▸ EXERCISE AIM: In the entries that follow, find the line containing "row order: date ascending -> date descending" and the line containing "Totals | open Level: 471.67 -> 543.67", then retype exactly the lines from the first through the second, pictures excluded.

▸ RECORDS SHOWN:
= Beginning of Section =

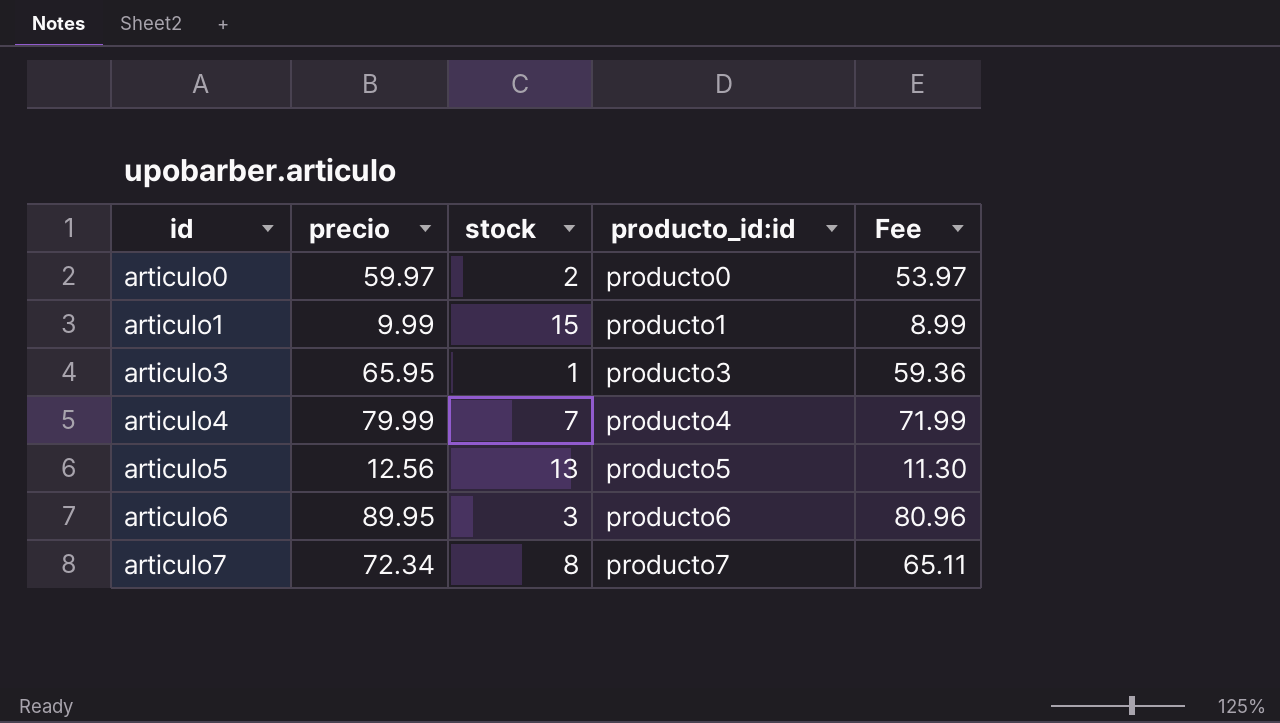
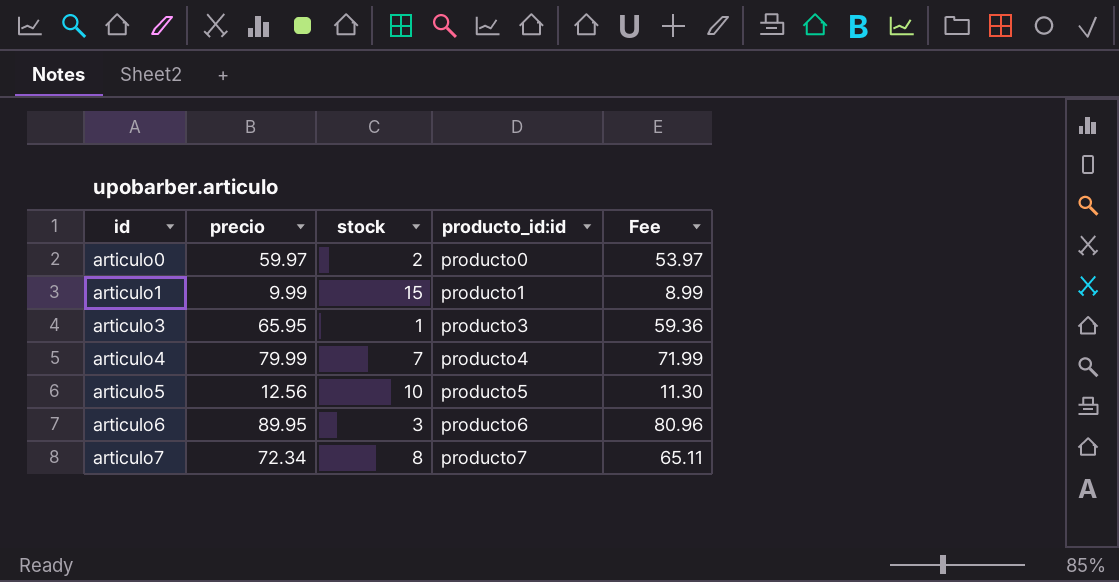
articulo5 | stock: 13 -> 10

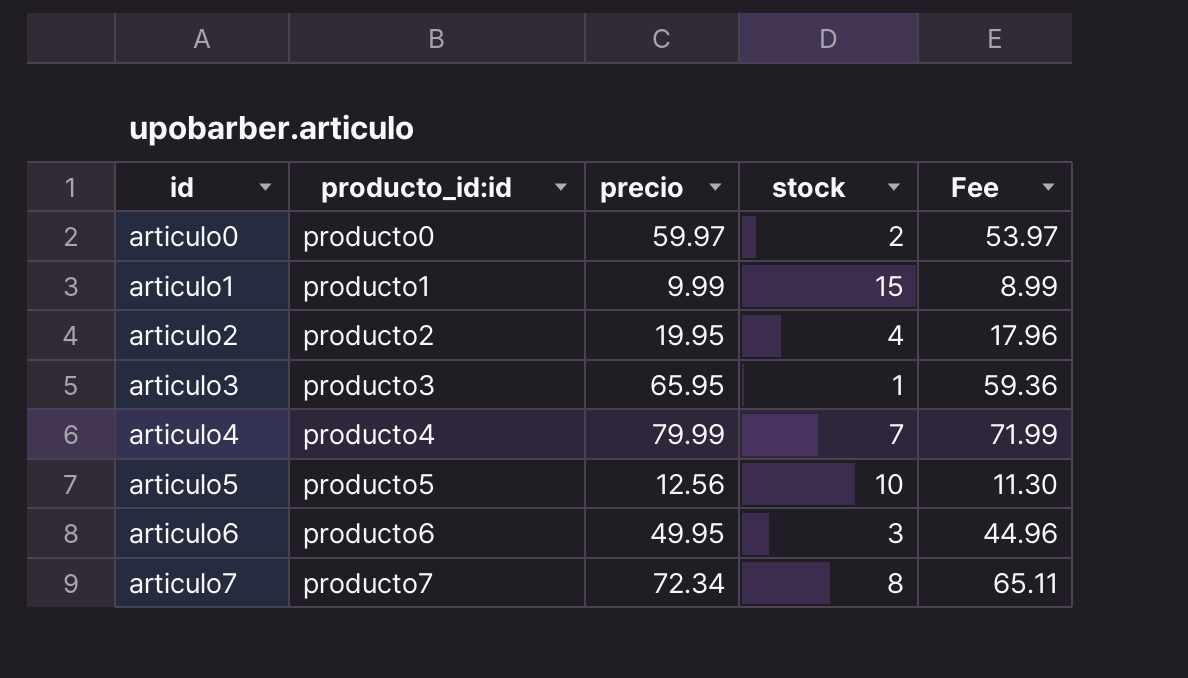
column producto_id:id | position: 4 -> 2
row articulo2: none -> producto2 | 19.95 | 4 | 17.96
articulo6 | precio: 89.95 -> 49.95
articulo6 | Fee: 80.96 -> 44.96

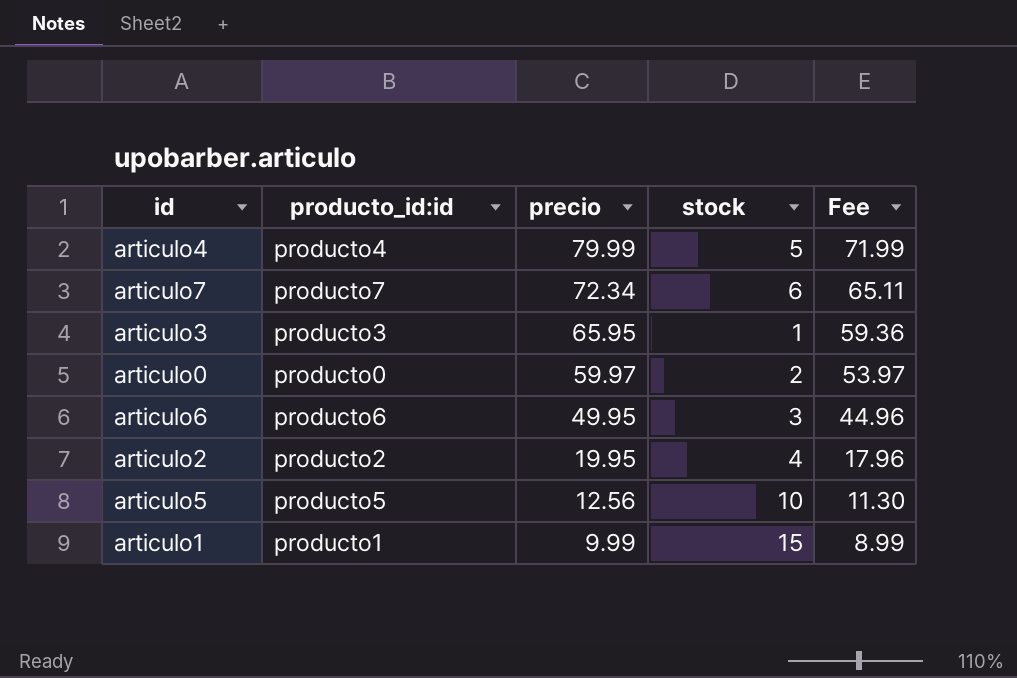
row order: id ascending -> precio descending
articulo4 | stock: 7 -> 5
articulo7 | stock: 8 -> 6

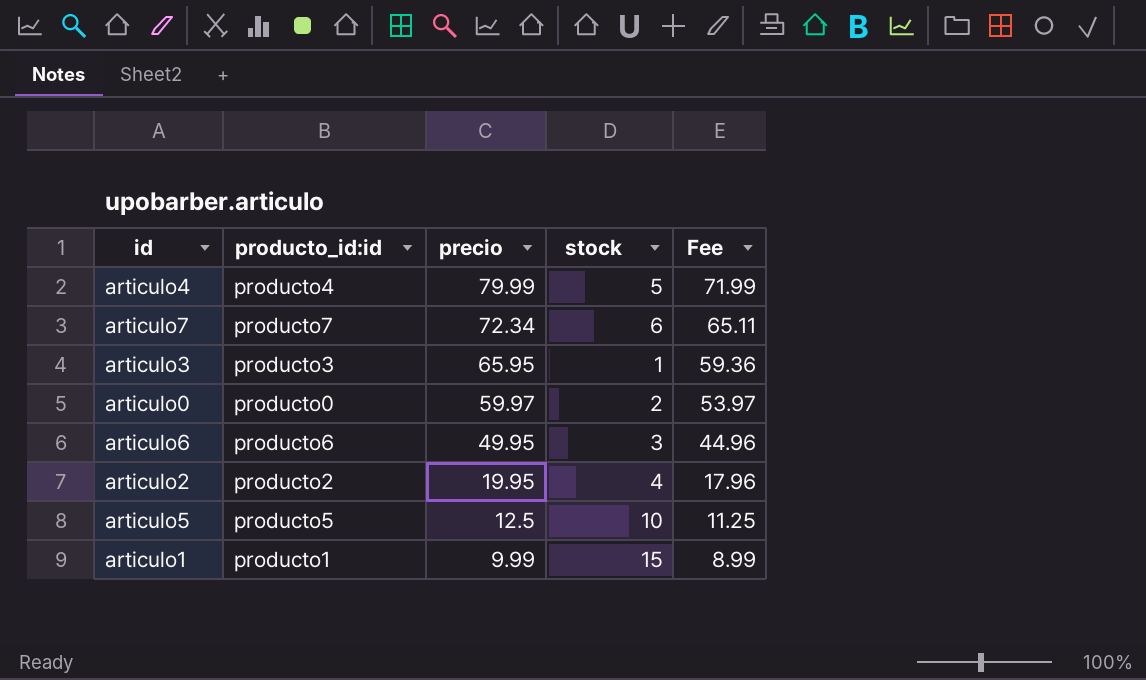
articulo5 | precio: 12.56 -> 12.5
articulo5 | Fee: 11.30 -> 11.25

= End of Section =
= Beginning of Section =

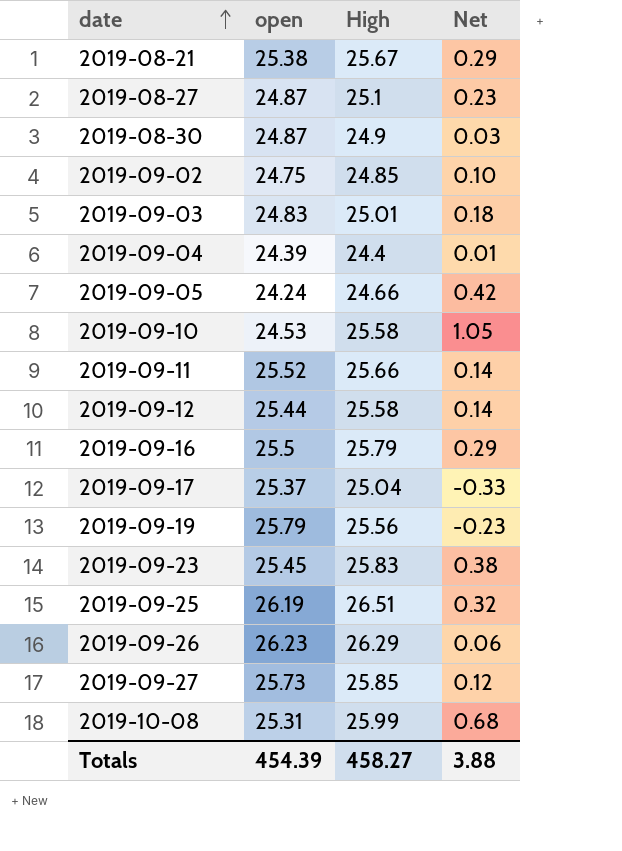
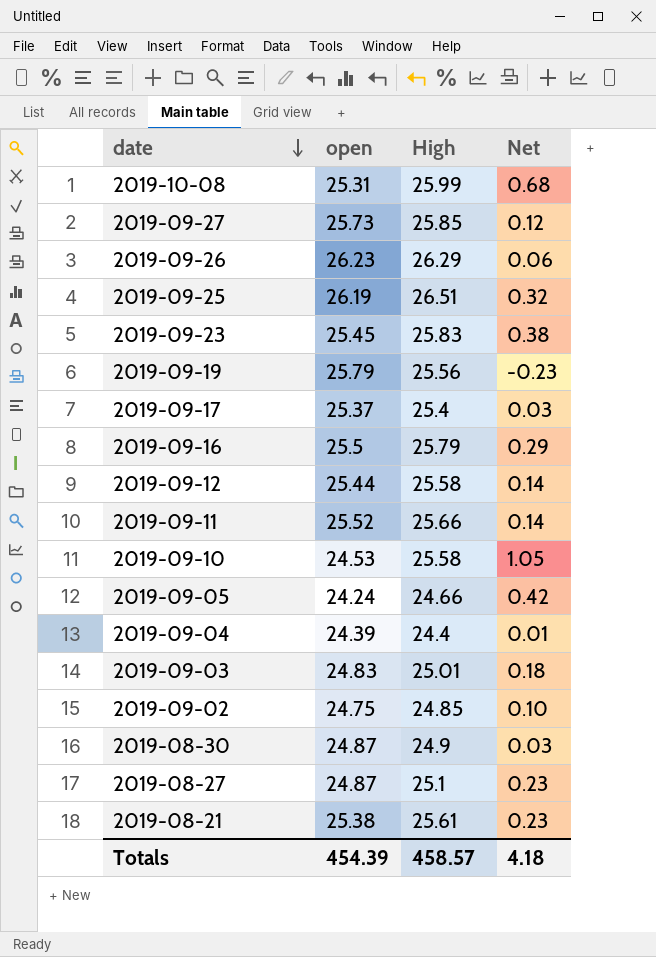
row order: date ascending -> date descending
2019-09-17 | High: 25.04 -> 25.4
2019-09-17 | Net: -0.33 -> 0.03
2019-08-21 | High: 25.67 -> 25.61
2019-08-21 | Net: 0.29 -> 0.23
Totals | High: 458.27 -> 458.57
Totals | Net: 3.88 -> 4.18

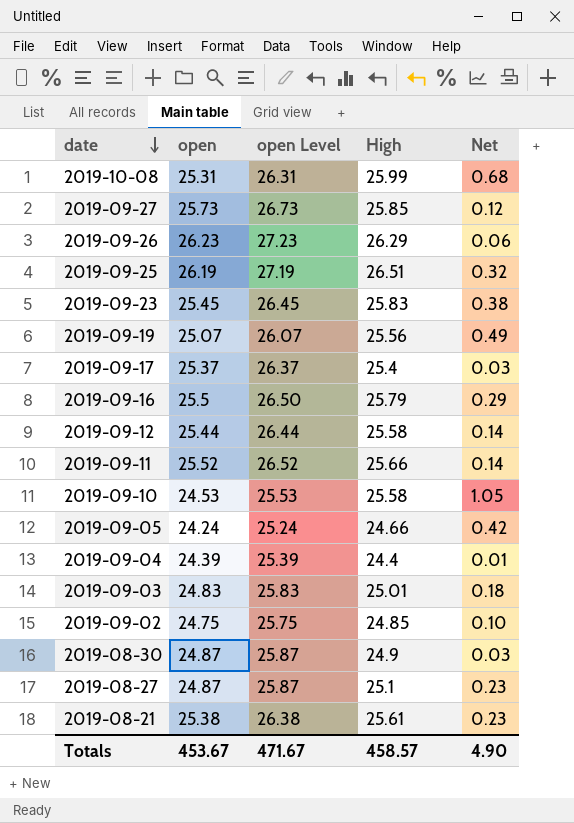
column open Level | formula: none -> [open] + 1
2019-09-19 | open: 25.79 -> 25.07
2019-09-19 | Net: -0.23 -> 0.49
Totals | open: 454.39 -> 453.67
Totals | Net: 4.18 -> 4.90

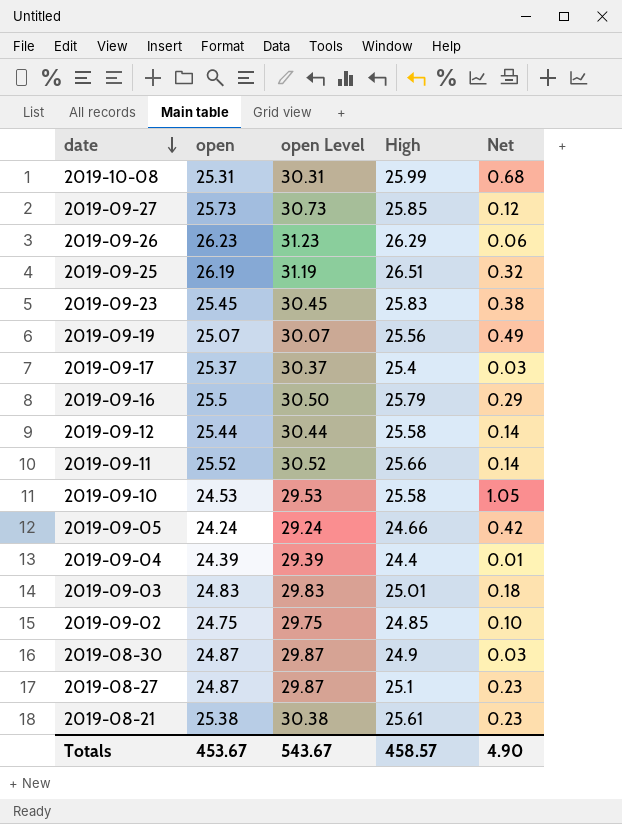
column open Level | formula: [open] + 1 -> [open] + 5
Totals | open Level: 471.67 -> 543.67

= End of Section =

▸ RESULT FOR THIS EXERCISE:
row order: date ascending -> date descending
2019-09-17 | High: 25.04 -> 25.4
2019-09-17 | Net: -0.33 -> 0.03
2019-08-21 | High: 25.67 -> 25.61
2019-08-21 | Net: 0.29 -> 0.23
Totals | High: 458.27 -> 458.57
Totals | Net: 3.88 -> 4.18

column open Level | formula: none -> [open] + 1
2019-09-19 | open: 25.79 -> 25.07
2019-09-19 | Net: -0.23 -> 0.49
Totals | open: 454.39 -> 453.67
Totals | Net: 4.18 -> 4.90

column open Level | formula: [open] + 1 -> [open] + 5
Totals | open Level: 471.67 -> 543.67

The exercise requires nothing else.